WHAT YOU ARE ASKED TO DO: Below are records with pictures; copy word for word only the lines between the line with "top: 86px ->" and the line with "top: 399px ->", inclusive, and drop the pictures.

SUPPLIED MATERIAL:

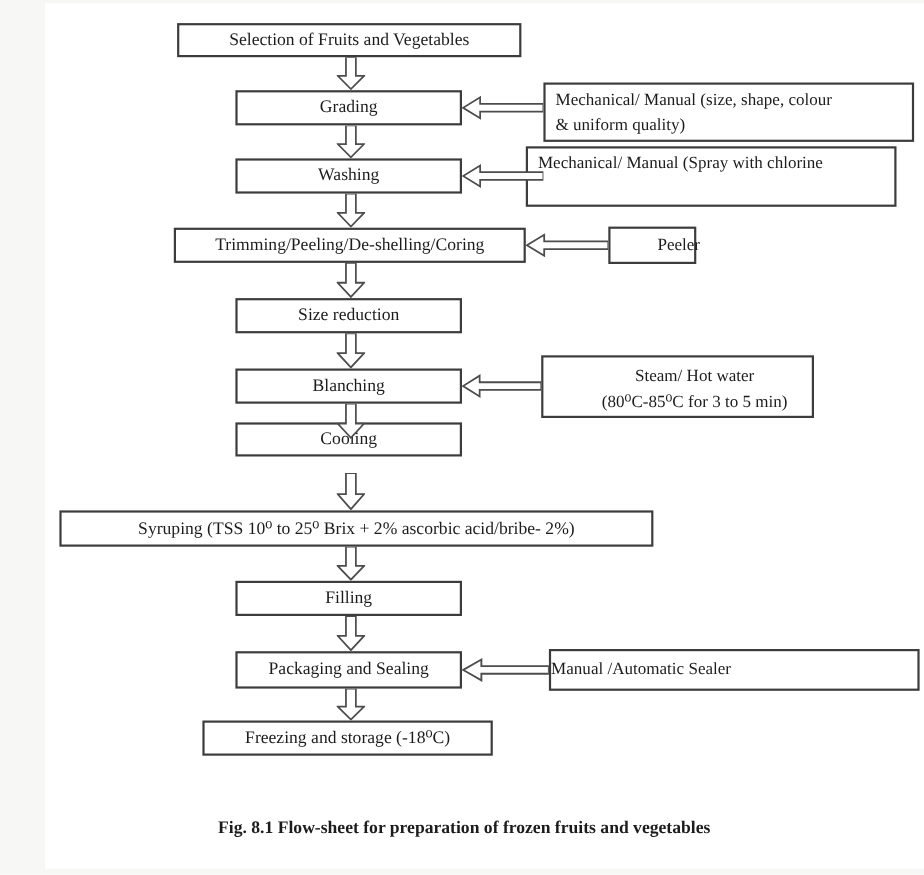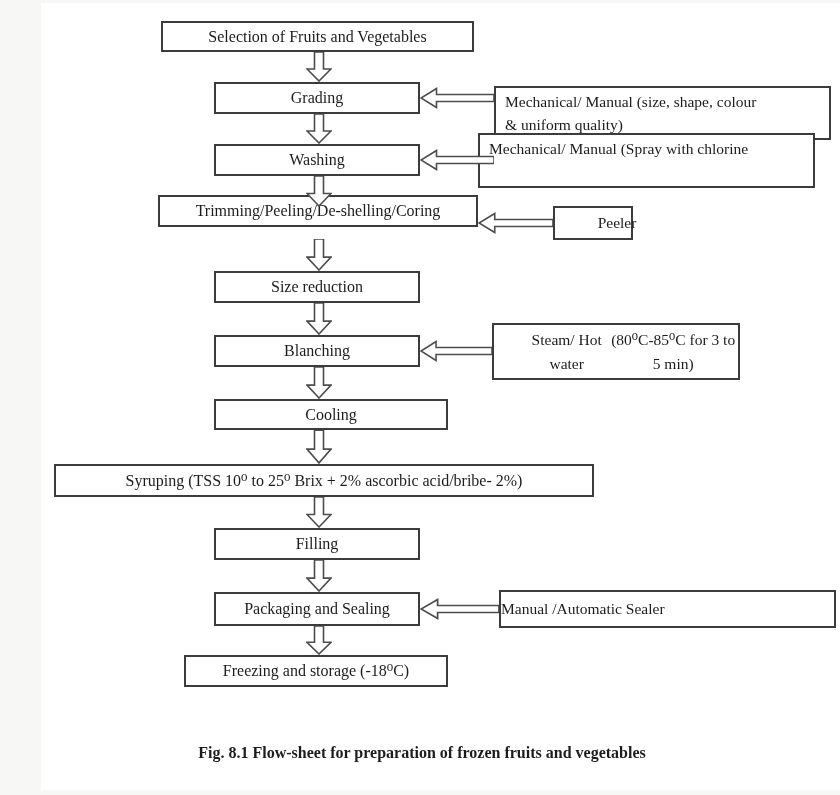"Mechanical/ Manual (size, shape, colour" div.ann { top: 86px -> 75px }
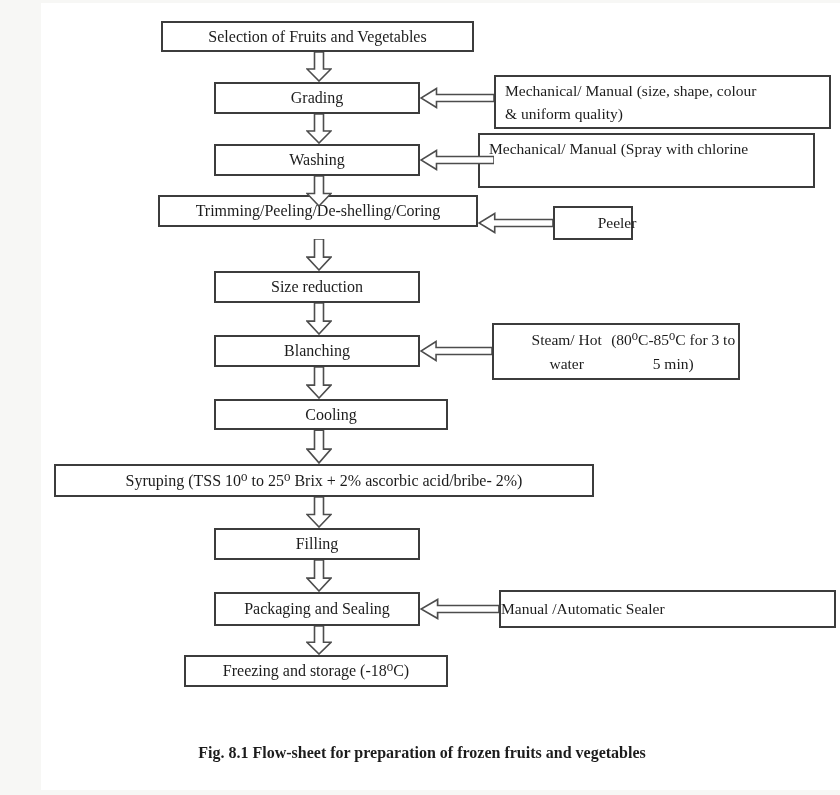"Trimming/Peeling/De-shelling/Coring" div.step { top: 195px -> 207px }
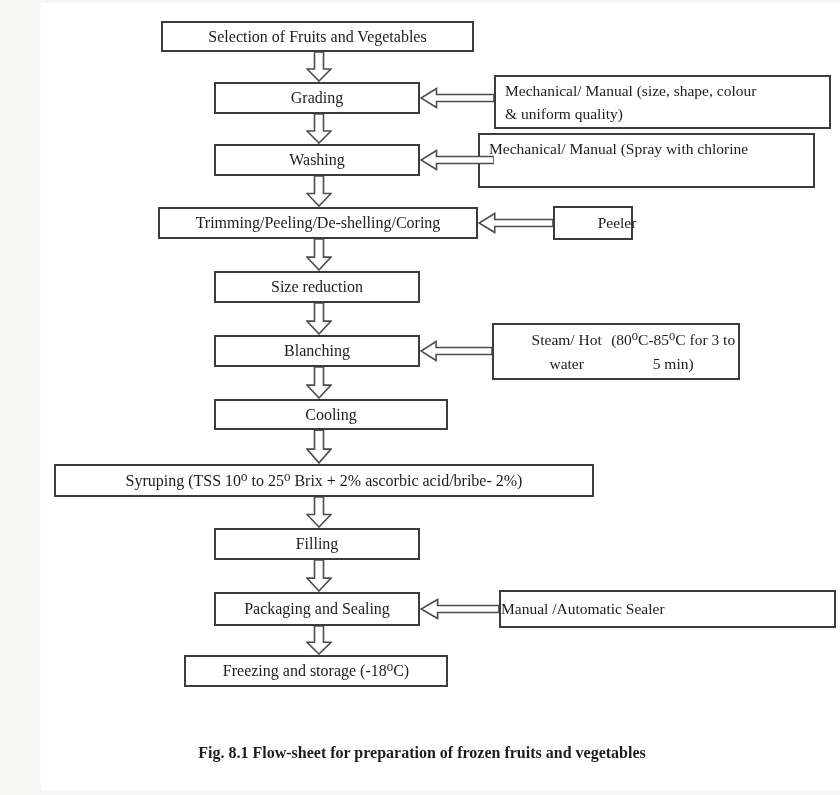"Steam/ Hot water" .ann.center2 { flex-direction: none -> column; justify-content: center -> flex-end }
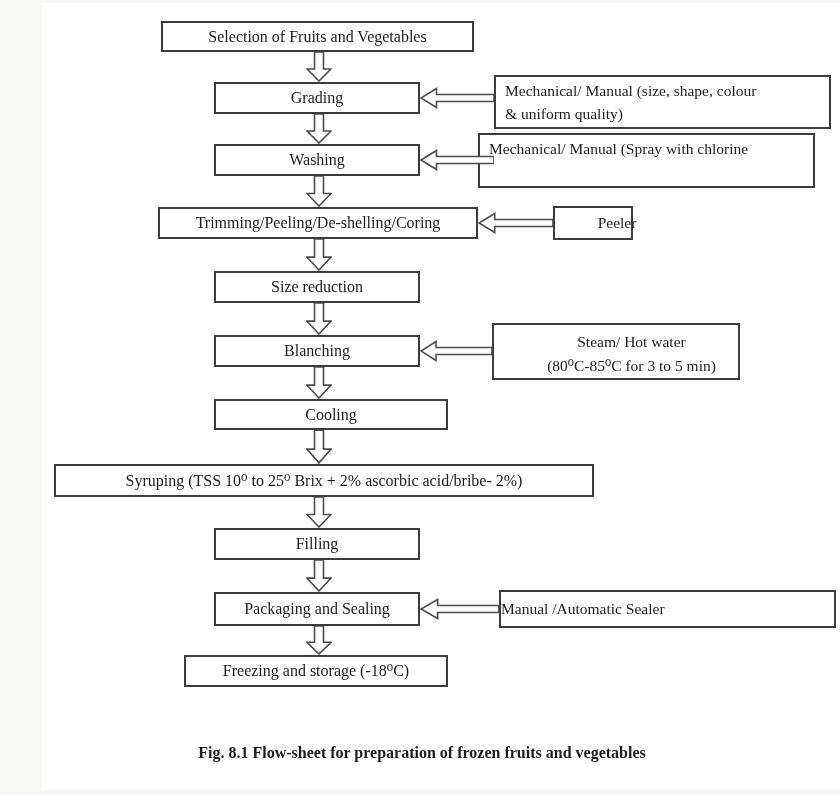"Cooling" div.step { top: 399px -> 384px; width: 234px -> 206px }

---

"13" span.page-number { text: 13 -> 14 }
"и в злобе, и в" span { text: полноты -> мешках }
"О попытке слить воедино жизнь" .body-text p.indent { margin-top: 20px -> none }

SOLVED PROBLEM:
"Mechanical/ Manual (size, shape, colour" div.ann { top: 86px -> 75px }
"Trimming/Peeling/De-shelling/Coring" div.step { top: 195px -> 207px }
"Steam/ Hot water" .ann.center2 { flex-direction: none -> column; justify-content: center -> flex-end }
"Cooling" div.step { top: 399px -> 384px; width: 234px -> 206px }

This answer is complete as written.